Nereden okudum da not aldım anımsamıyorum (Oysa notlarımda mutlaka kaynak ve tarih vardır, bunda, devam mı edecektim, ne oldu anımsamıyorum, eksik.) Notta Şükrü Erbaş için şunlar yazılı: “Bireyin duyarlıklarından, iç yaşantılarından, bireyle toplumsal değerlerin çatışma alanlarından beslenen, bağırmayan, sade, sakin bir söylem üzerinden kendini sunan şiirinin yaygın bir okur kitlesine sahip olmasının sırrı hem bireyi hem de toplumsal panaromayı içine alan bir içeriğe sahip olmasında görünüyor..”
Bu uzun cümleye benim bir laf eklemem yakışık almaz.
Kitapyurdu.com'da, saydım, kayıtlı 37 eseri var.

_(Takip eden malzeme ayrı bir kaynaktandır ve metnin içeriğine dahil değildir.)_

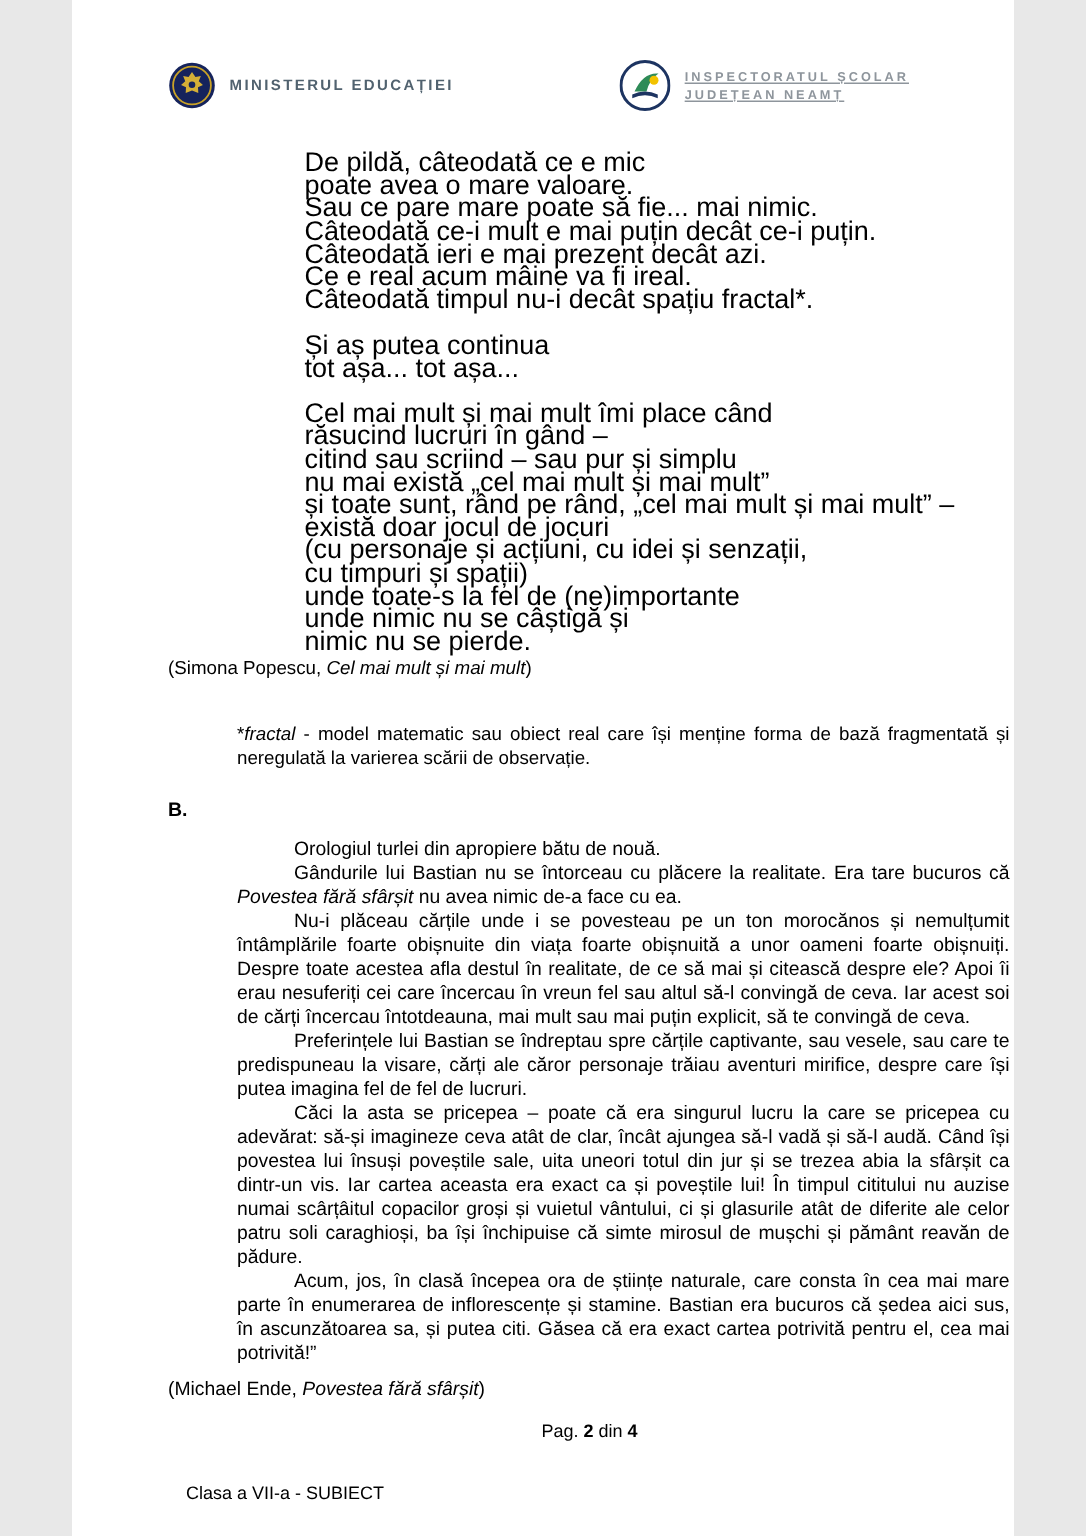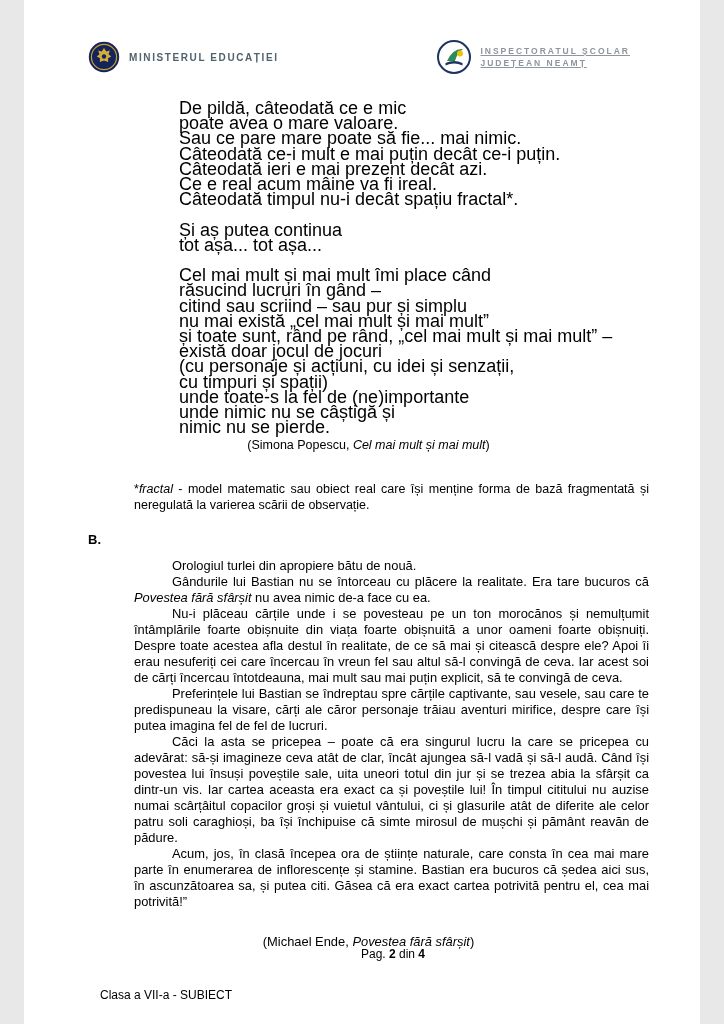"MINISTERUL EDUCAȚIEI" .page { width: 676px -> 628px }
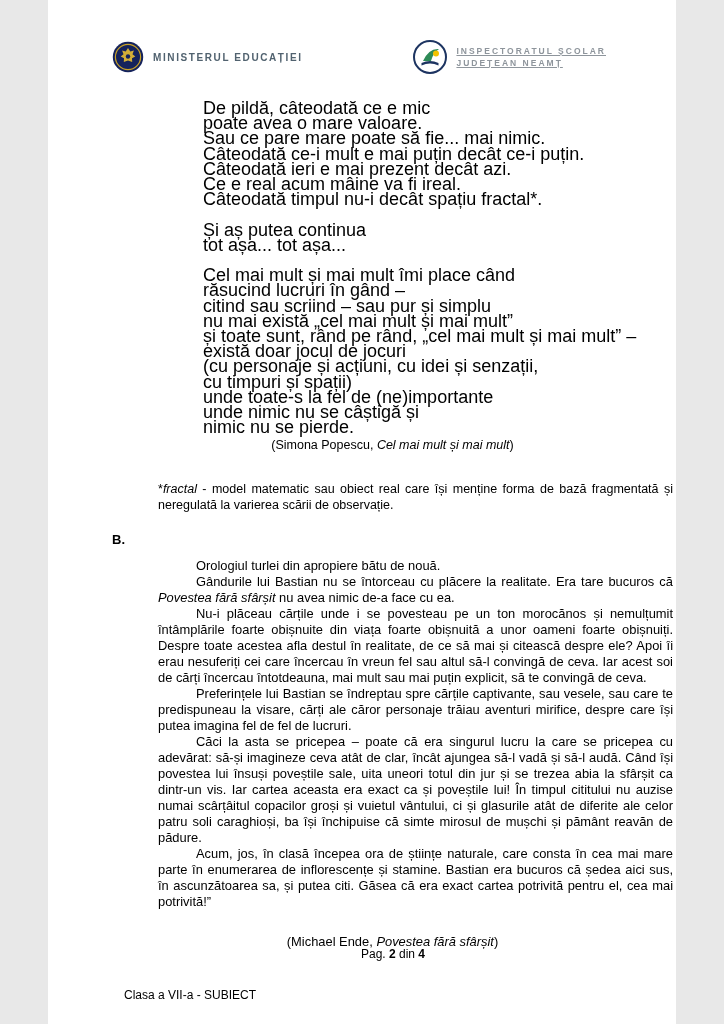"(Simona Popescu, Cel mai mult" .attribution { text-align: center -> left }
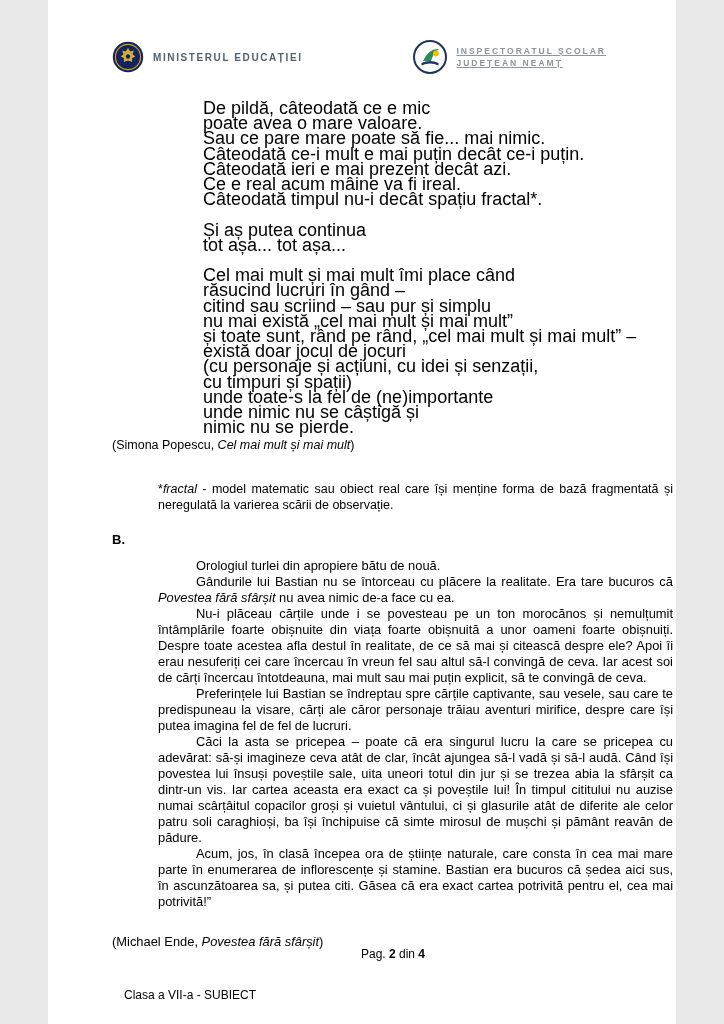"(Michael Ende, Povestea fără sfârșit)" .prose-attribution { margin-top: 24px -> 8px }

Haydi birkaç Şükrü Erbaş şiiri okuyalım. Sonra sen, istersen, kendi değerlendirmeni yaparsın.
SENİN KORKULARIN BENİM İNCELİĞİM
Ayrılık ne biliyor musun?
Ne araya yolların girmesi,
Ne kapanan kapılar,
Ne yıldız kayması gecede, ne güz
Ne ceplerde tren tarifesi,
Ne de turna katarı gökte.
İnsanın içini dökmekten vazgeçmesi ayrılık!
İpi kopmuş boncuklar gibi yollara döktüğü gözlerini,
Birer damla düş kırıklığı olarak toplaması içine.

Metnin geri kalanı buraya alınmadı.